L’anniversario della morte di Alcide De Gasperi ricade nei prossimi giorni, il 19 Agosto. Nel 1954 egli, circondato solo dai familiari, morì a Borgo di Valsugana. Era stato De Gasperi a traghettare l’Italia dal Regno alla Repubblica. Guidò infatti l’ultimo governo del Regno d’Italia, nominato da Umberto di Savoia, e restò in carica dal 10 Dicembre 1945 al 14 Luglio 1946, quando Enrico De Nicola, Capo provvisorio del neonato Stato Repubblicano, lo nominò a capo del secondo Governo che da lui prese il nome.
Alcide De Gasperi era stato comunque a lungo uno stimato dirigente e parlamentare del Partito Popolare di Don Luigi Sturzo. Finita tragicamente la guerra e chiusasi drammaticamente la vicenda del Fascismo, De Gasperi fu tra i fondatori della Democrazia Cristiana. In piena guerra fredda il 18 aprile del 1948 la “sua” Democrazia Cristiana vinse col 48 per cento dei voti le elezioni nello scontro col fronte socialcomunista, guidato dal binomio Togliatti e Nenni, ma dominato da Togliatti, leader indiscusso di un partito di milioni di lavoratori.

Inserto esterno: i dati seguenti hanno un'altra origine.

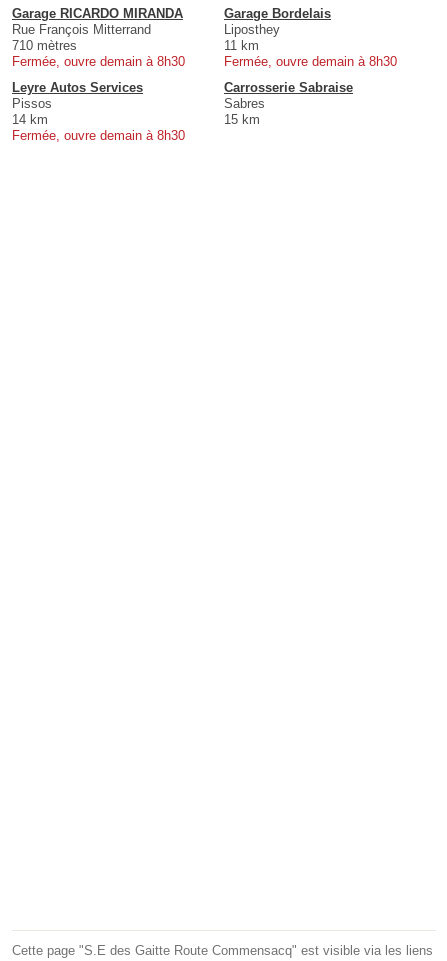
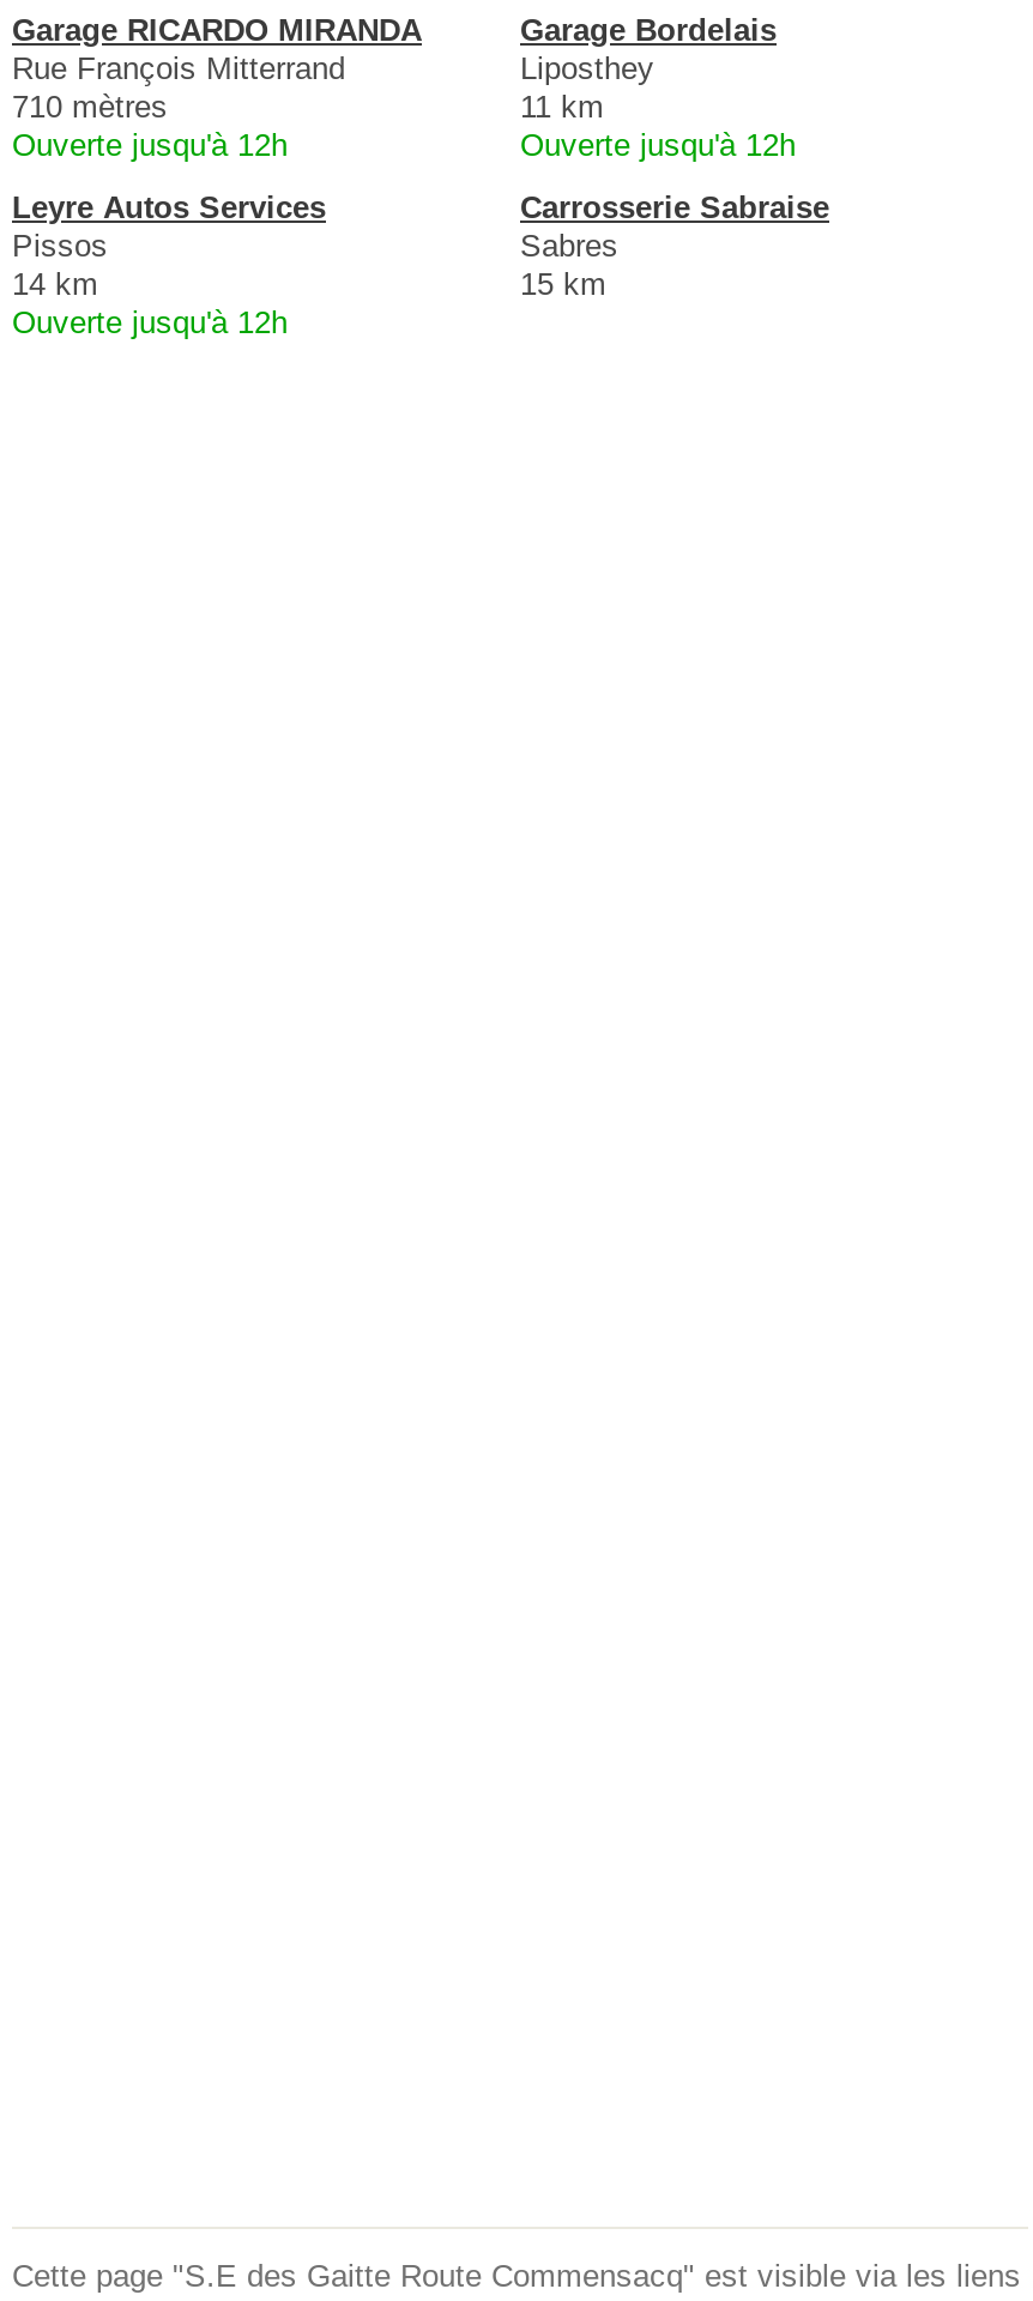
[12,54,185,69] Fermée, ouvre demain à 8h30 -> [12,127,288,163] Ouverte jusqu'à 12h
[224,54,397,69] Fermée, ouvre demain à 8h30 -> [520,127,796,163] Ouverte jusqu'à 12h
[12,128,185,143] Fermée, ouvre demain à 8h30 -> [12,304,288,340] Ouverte jusqu'à 12h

Da Capo del Governo Italiano De Gasperi seppe dare prova di grande capacità sulla scena internazionale e la sua figura di grande politico, pur se rappresentante di un paese in ginocchio, si impose sulla scena internazionale. Il suo intervento alla Conferenza di pace di Parigi, nel 1946, ove difese i confini italiani è rimasto memorabile. De Gasperi infatti esordì dicendo: “Prendo la parola in questo consesso mondiale e sento che tutto, tranne la vostra personale cortesia, è contro di me”. Ma finì per sedersi al tavolo delle trattative con le potenze alleate facendo valere la propria capacità diplomatica.
La sua ultima battaglia parlamentare fu condotta per una legge in cui egli fortemente credeva, quella ribattezzata dalla opposizione socialcomunista “legge truffa” perché prevedeva un congruo premio di maggioranza per chi usciva vittorioso dalle urne. Oggi lo stesso meccanismo è accettato, anzi invocato, da ogni parte politica.
La battaglia per quella legge, forse troppo moderna, lo vide vittorioso soltanto in Parlamento, dove lottò come un leone contro chi lo accusava di mire autoritarie. Ma il premio di maggioranza previsto dalla nuova legge elettorale alle elezioni del ’53, non scattò per pochi voti. E i giovani leoni della Democrazia Cristiana – i quali già non lo vedevano più come leader indiscusso e indiscutibile – strumentalizzarono la sconfitta per metterlo da parte.
E De Gasperi ancora una volta con un gesto coraggioso e leonino si ritirò dalla vita pubblica, che intanto per alcune vicende di politica romana lo aveva addirittura contrapposto allo stesso papa Pio XII, suo vecchio amico.
Pochi giorni prima di morire aveva confidato alla figlia Romana: “Adesso ho fatto tutto ciò che era in mio potere, la mia coscienza è in pace”.
Sono parole che non tutti possono pronunciare al tramonto della vita. Egli, rimasto estraneo ai giochi di partito, morì come visse, senza lasciare ricchezze alla propria famiglia. Ma anche senza lasciare eredi alla sua altezza nel partito, perché la sua lezione non lasciò radicate eredità di pensiero e di azione. Con questo gigante della democrazia dovettero però misurarsi amici e avversari, indotti a rispettarne i valori. Mentre oggi molti nani, troppi nani, si aggirano tra le macerie dei valori perduti. Non spaventiamoci quindi se qualche volta ascoltiamo ruggiti che sembrano di leoni. Sono soltanto ruggiti di coniglio.